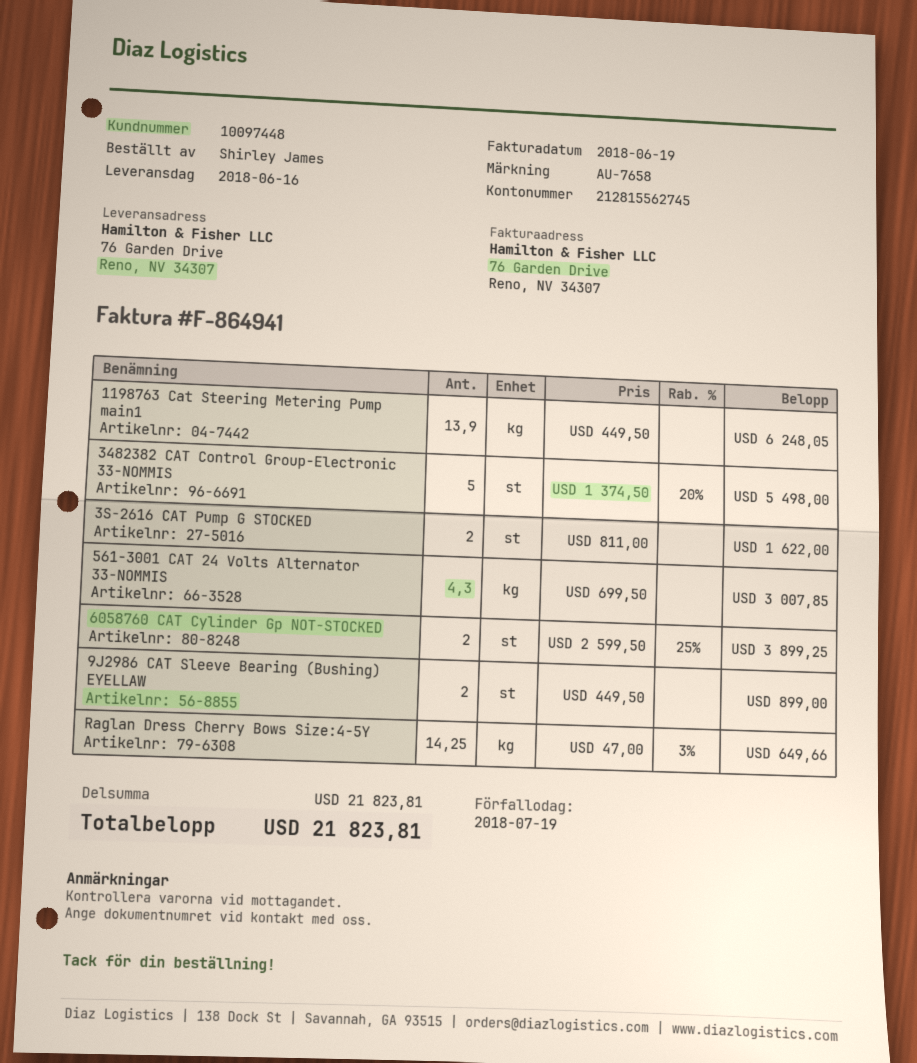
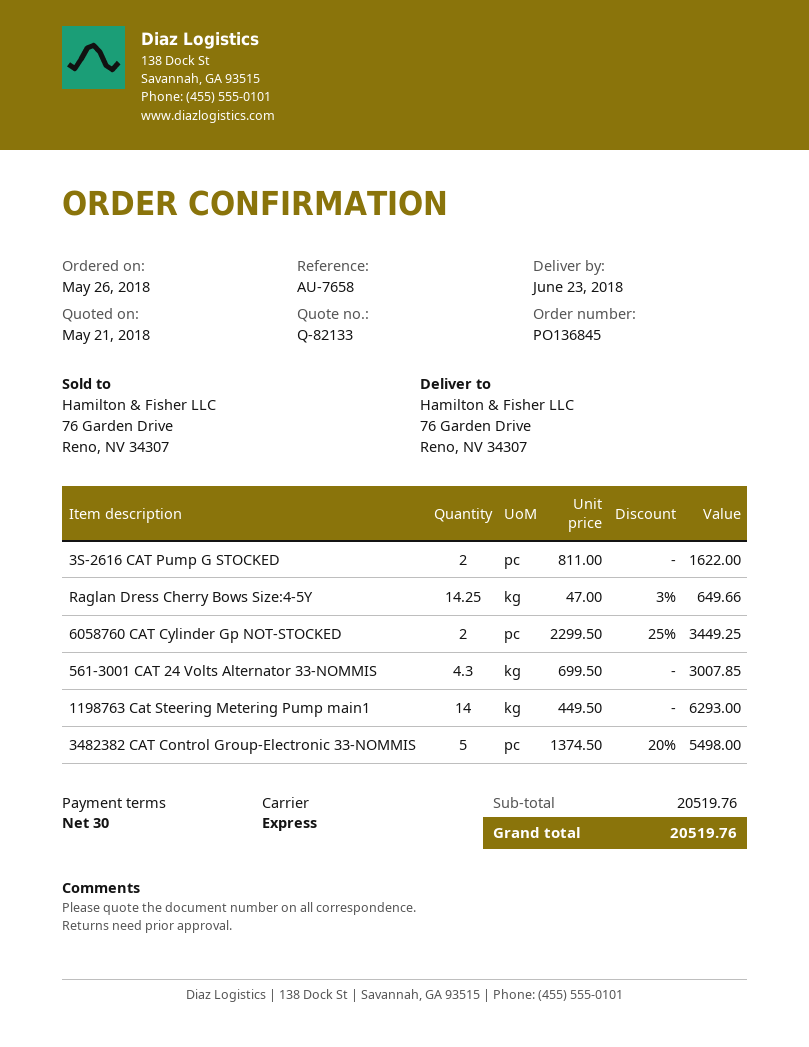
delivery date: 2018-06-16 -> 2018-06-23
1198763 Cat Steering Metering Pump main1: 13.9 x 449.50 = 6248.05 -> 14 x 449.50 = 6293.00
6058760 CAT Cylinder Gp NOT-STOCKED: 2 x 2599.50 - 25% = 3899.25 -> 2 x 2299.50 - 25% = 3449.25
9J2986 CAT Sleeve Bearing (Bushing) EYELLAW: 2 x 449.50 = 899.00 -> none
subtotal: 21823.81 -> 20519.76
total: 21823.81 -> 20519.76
★ ★ ★ ★ ★
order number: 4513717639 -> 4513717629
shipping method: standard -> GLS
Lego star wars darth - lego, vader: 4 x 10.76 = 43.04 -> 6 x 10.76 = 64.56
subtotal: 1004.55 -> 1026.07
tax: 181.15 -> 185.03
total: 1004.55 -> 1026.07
★ ★ ★ ★ ★
» **About this task**:
Look through the entries above and list every line containing "subtotal".

» **Answer for this exercise**:
subtotal: 21823.81 -> 20519.76
subtotal: 1004.55 -> 1026.07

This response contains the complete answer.